So I've recently been reviewing problems and formulas for the upcoming AMC8 which I will be taking. Most of the stuff is pretty simple, but I've forgotten what formula I am able to use for this type of problem. Now I know how to deal with a few similar problems on it, but I'm not sure how to relate them back to this. The problem goes a little like this:

Suppose you have the world "BUBBLES" where you are allowed to mix the letters as you want. Each different permutation of letters counts as a distinct word if it cannot be recognized as a previous word already counted. Words do not necessarily have to match up with standard English words either, so "words" like "SULBEBB" or "BSLBEBU" are acceptable. How many four-letter permutations can be formed from the word "BUBBLES"?

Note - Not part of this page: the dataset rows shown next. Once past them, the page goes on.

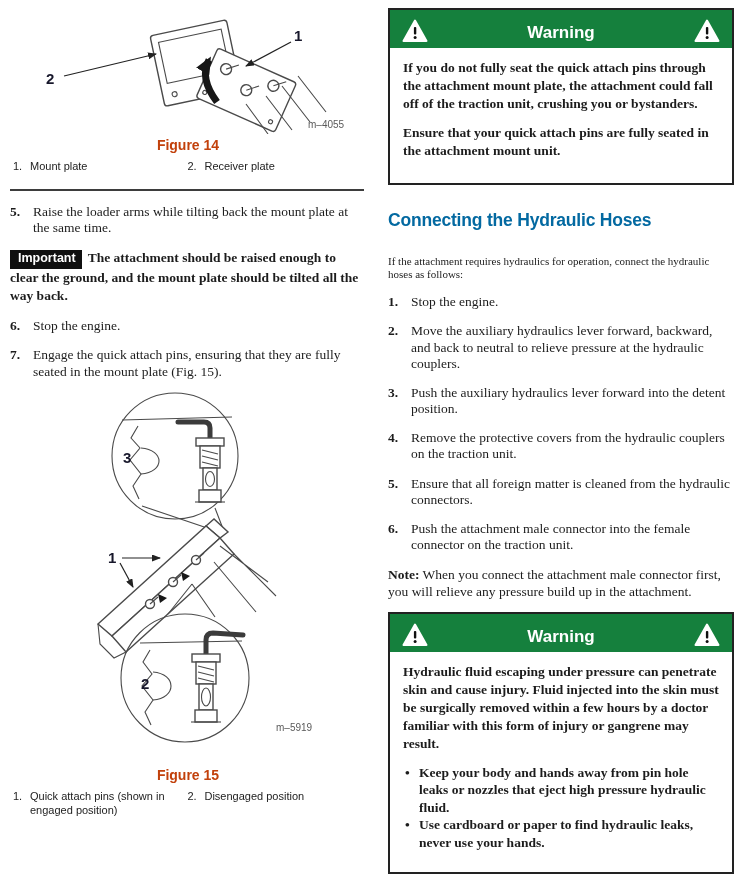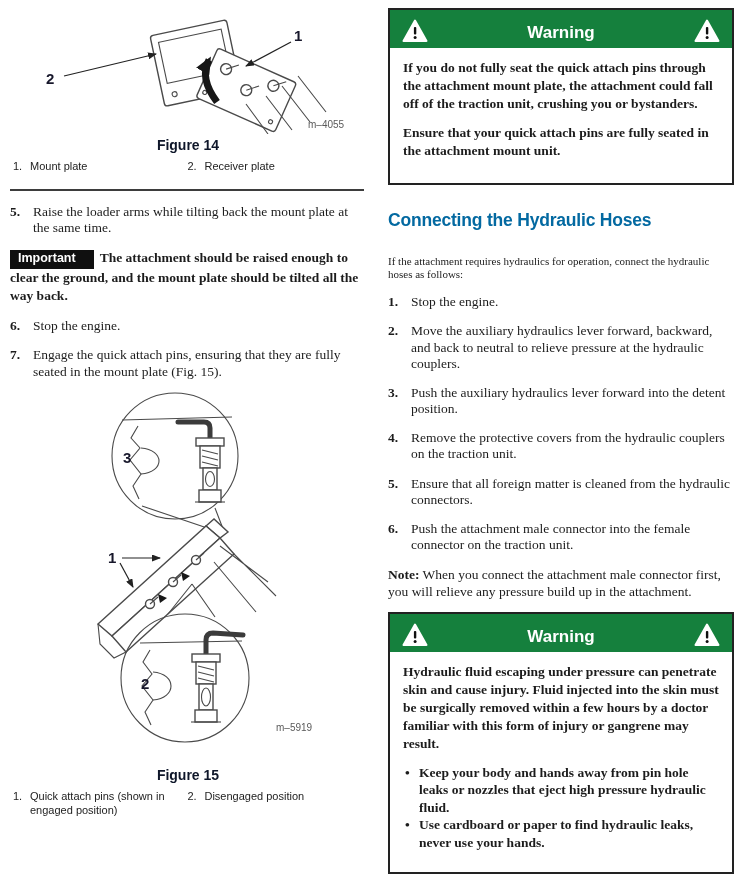--- a/index.html
+++ b/index.html
@@ -16,21 +16,21 @@
     overflow:hidden;
   }
   .col-left  { width:356px; flex:none; }
   .col-right { width:346px; flex:none; }
 
   
   .fig-svg { display:block; }
   .fig-caption {
     font-family:"Liberation Sans", sans-serif;
     font-weight:bold; font-size:14px; text-align:center;
-    color:#0f172a; margin-top:3px;
+    color:#c2410c; margin-top:3px;
   }
   .legend-row { display:flex; margin-top:7px; }
   .legend-col-a { width:49%; }
   .legend-col-b { width:51%; }
   .legend-item {
     display:flex; font-family:"Liberation Sans", sans-serif;
     font-size:11px; line-height:1.25; color:#222;
     margin-bottom:2px;
   }
   .legend-item .ln { width:20px; flex:none; padding-left:3px; }
@@ -46,21 +46,21 @@
 
   .important-p {
     font-size:13.5px; line-height:1.35; font-weight:bold;
     margin-top:13px;
   }
   .important-tag {
     display:inline-block;
     background:#101010; color:#ffffff;
     font-family:"Liberation Sans", sans-serif;
     font-weight:bold; font-size:12.5px;
-    padding:1px 18px 2px 8px; margin-right:6px;
+    padding:1px 6px 2px 8px; margin-right:6px;
     line-height:1.25;
   }
   .note-p { font-size:13.5px; line-height:1.2; margin-top:14px; }
   .note-p .nlabel { font-weight:bold; }
 
   
   .section-heading {
     font-family:"Liberation Sans", sans-serif;
     font-weight:bold; font-size:17.5px; color:#0369a1;
     margin-top:25px; letter-spacing:-0.2px;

Now I already know how to deal with the problem if all letters in the world BUBBLES were unique. If we had something like ABCDEFG, all that needs to be done is $\frac{7!}{3!} = 7*6*5*4 = 840$. But the issue comes in with the $3$ letters that are the same, which in this case is the 3 Bs. Now if we had to include the $3$ Bs no matter what, I know that we can simply divide again by $6!$ as that's the amount of ways that we would have overcounted the Bs for each scenario. But the issue comes in with the fact that not all the Bs need to be included. I'm not sure how to get pass this condition, does anyone have any ideas on it? And does anyone know a formula (and the way to derive it would be nice to hear as well, if you have one) or method I could use for this type of problem (excluding brute forcing it, of course)? Or do I have to casework through it manually?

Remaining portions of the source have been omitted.